■ **TASK**:
In the records below, find the line containing "discount: 735.00 -> 100.00" and retype it and every line after it exactly, adding nothing.

■ **DATASET ENTRIES**:
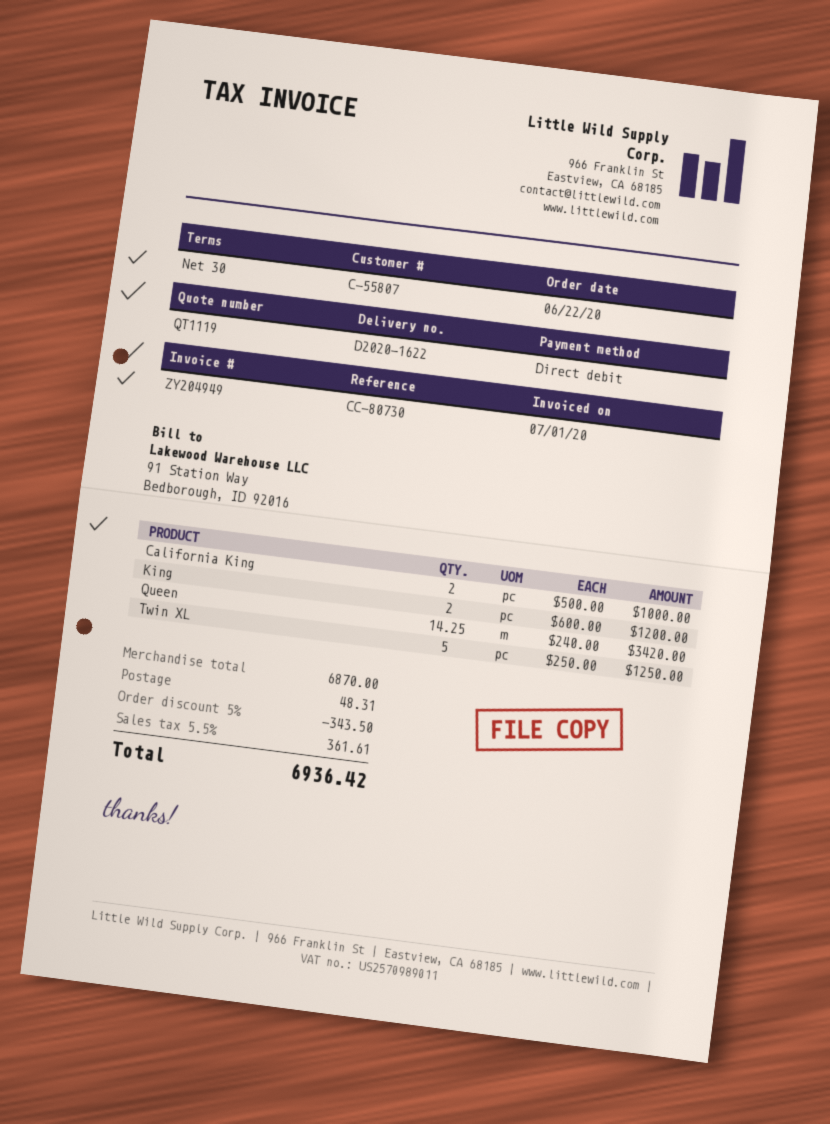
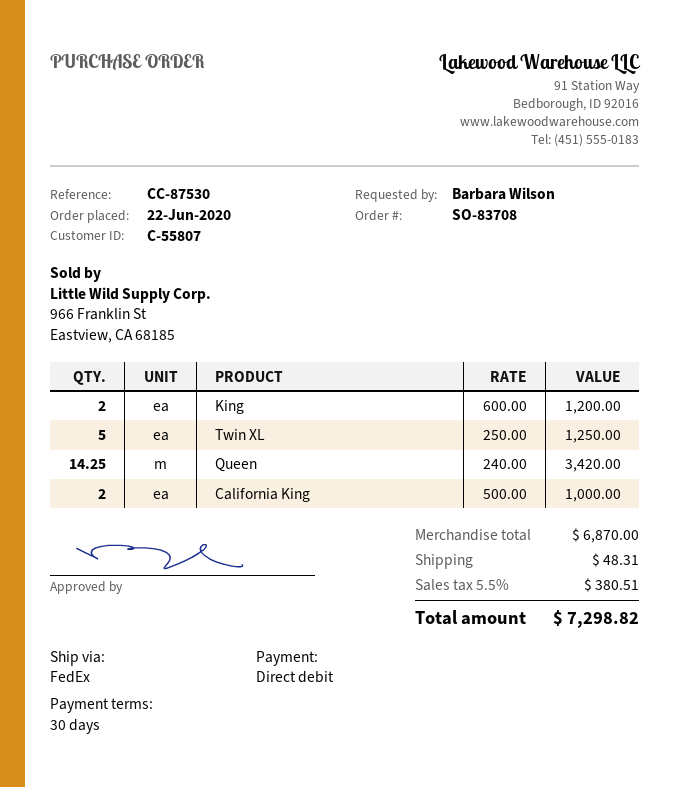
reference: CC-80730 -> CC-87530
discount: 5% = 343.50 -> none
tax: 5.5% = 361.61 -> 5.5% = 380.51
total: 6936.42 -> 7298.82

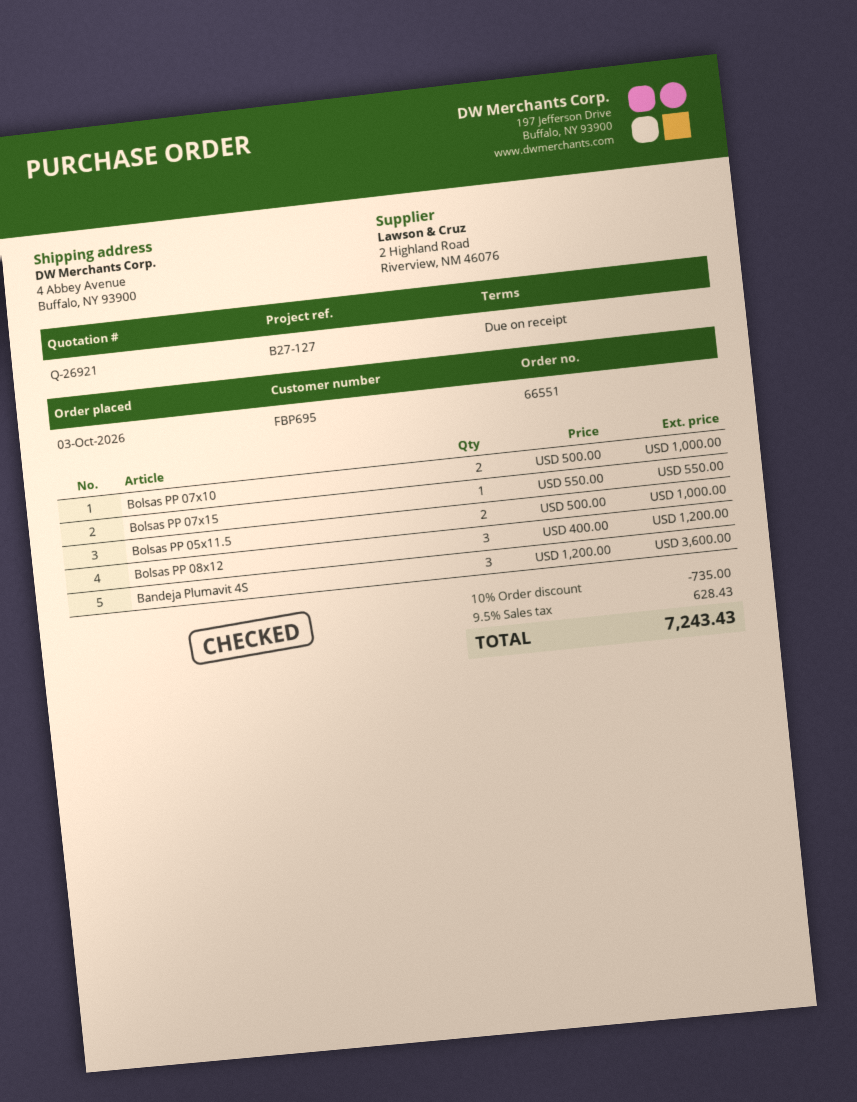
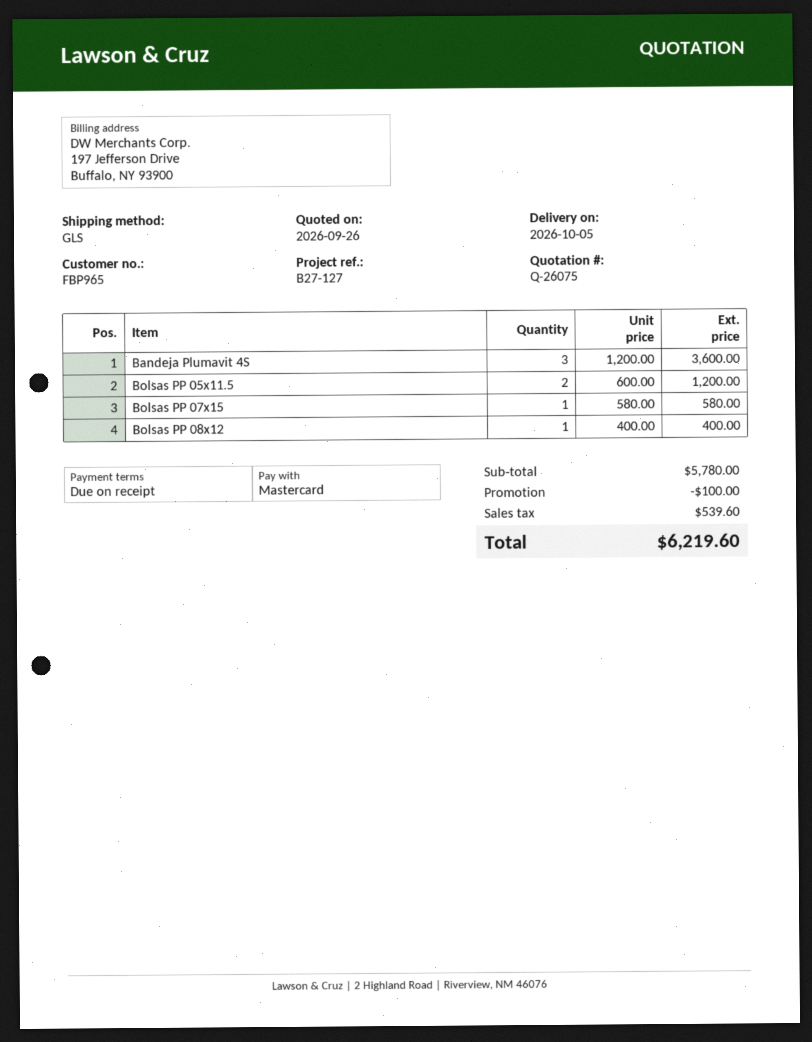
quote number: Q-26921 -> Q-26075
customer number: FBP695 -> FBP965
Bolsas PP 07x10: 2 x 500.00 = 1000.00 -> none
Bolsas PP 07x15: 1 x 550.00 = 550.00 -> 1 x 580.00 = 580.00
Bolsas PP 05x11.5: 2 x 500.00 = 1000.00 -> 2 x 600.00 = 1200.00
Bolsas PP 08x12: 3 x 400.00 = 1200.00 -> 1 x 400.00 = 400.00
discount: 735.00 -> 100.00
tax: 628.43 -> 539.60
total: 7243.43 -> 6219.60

■ **RESULT OF THIS TASK**:
discount: 735.00 -> 100.00
tax: 628.43 -> 539.60
total: 7243.43 -> 6219.60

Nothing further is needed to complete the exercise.